An API like this seems a good deal more future-proof than plain INSERTs.
Even if the underlying pg_statistic representation changes, such functions
could try to adapt the presented data to the new format, or at worst they
could be redefined as no-ops.

The major problem that I never had a very good solution for is how the
"load" function could validate that the presented data was actually valid
for the specified table attribute's data type and slot kind.  The absolute
minimum that you would want it to do is to cross-check that the
slot_values array has the correct element datatype, because if it doesn't
the backend is just about certain to crash when it tries to use the data.
I think there are probably other assumptions that would need to be
validated to be safe, depending on the code that looks at each slot kind.
I have not found an answer other than the load function knowing all there
is to know about each defined slot kind; which seems like a maintenance
problem, not to mention breaking extensions (like PostGIS) that define
their own slot kinds.

Failing any good solution to that, we could probably get by by restricting
use of these functions to superusers (which is certainly where direct use
of INSERTs would have to stop).  But that puts a pretty considerable crimp
in the usefulness of the stats dump/load process.  Ideally, ordinary users
could use this facility to transfer statistics for their own tables, just
as they can use pg_dump ... but without adequate validity checking, it's
way too much of a security hazard to allow that.

I don't have access to this code anymore, but could probably persuade
Salesforce to donate it.  Or we could just write something similar
from scratch.
        regards, tom lane



Re: [PROPOSAL] Backup and recovery of pg_statistic

From
Dmitry Ivanov
Date:
> That concern is exactly the reason why we never did this originally.
> In particular, emitting raw INSERTs into pg_statistic is just plain
> foolish; we have changed the rowtype of pg_statistic in the past and
> are likely to do so again.  At a minimum we would need such a facility
> to be proof against addition of more statistic "slots" (more columns)
> to pg_statistic.

While this approach may indeed look dumb, it is intended to be used only in 
conjunction with 'binary-upgrade' option, which effectively means that the 
pg_dump-generated INSERT statement has to be compatible only with the release 
that includes this very pg_dump version. Thus, there's no need for validation.

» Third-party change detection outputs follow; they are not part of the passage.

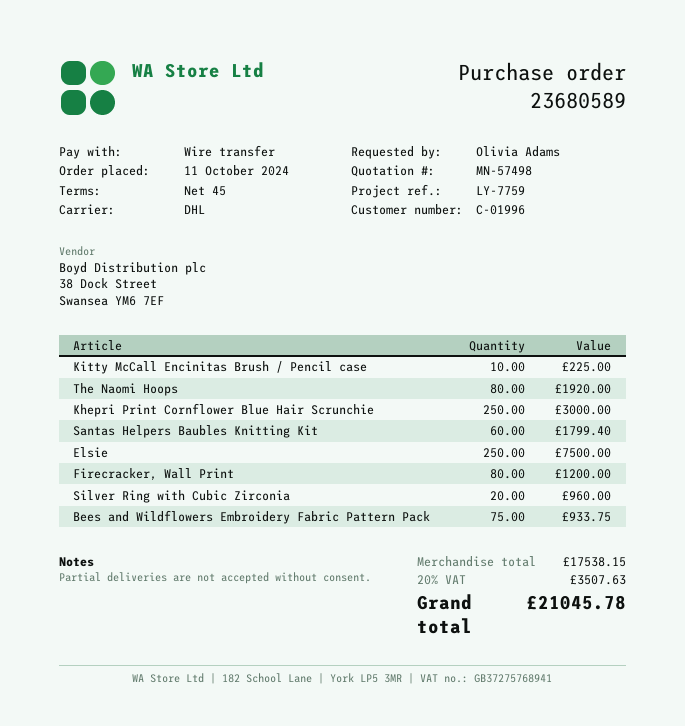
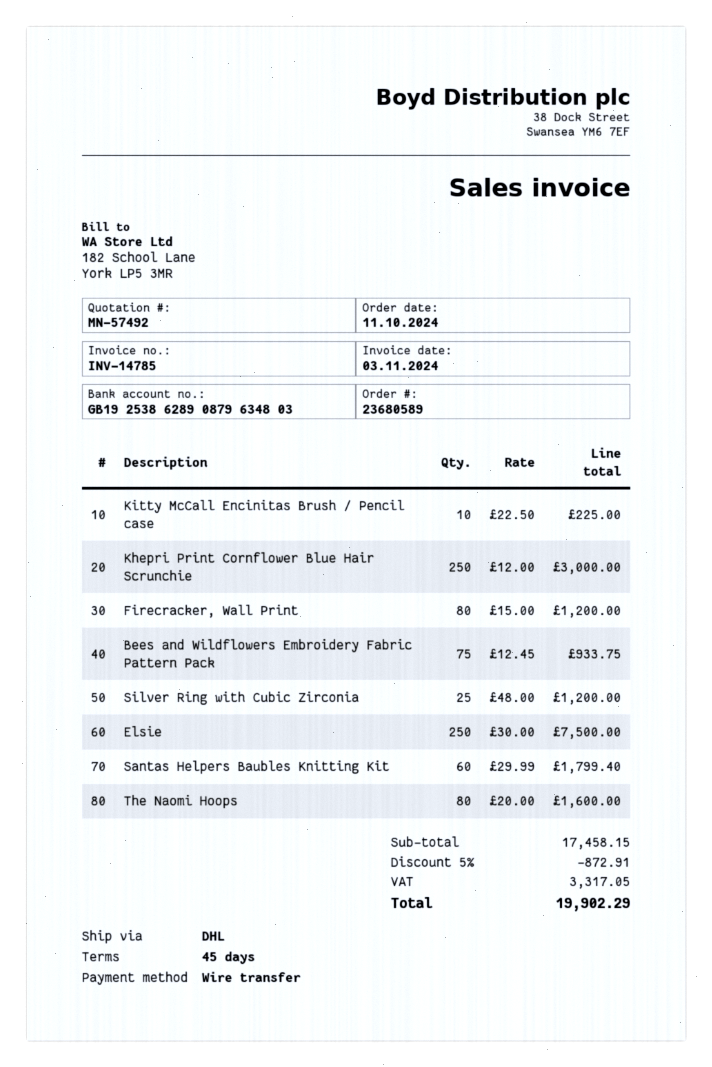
quote number: MN-57498 -> MN-57492
The Naomi Hoops: 80 for 1920.00 -> 80 for 1600.00
Silver Ring with Cubic Zirconia: 20 for 960.00 -> 25 for 1200.00
subtotal: 17538.15 -> 17458.15
discount: none -> 5% = 872.91
tax: 3507.63 -> 3317.05
total: 21045.78 -> 19902.29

> And of course there was code to emit such a dump, producing one
> dump statement per occupied "slot" in pg_statistic plus one call to
> the other function per pg_statistic row.

> An API like this seems a good deal more future-proof than plain INSERTs.

This sounds really good, but I doubt that this is necessary if we're to just 
preserve statistical data during an upgrade.

> Ideally, ordinary users
> could use this facility to transfer statistics for their own tables, just
> as they can use pg_dump ... but without adequate validity checking, it's
> way too much of a security hazard to allow that.

This could be implemented separately from the pg_dump if needed. The latter 
proposal aims for the preservation of the statistical data during the database 
upgrade, which is a rather important feature required by many DBAs. Of course, 
it would be great if there was a way for a user to dump and restore stats for 
his own tables on a whim, but, in my opinion, it is far less important.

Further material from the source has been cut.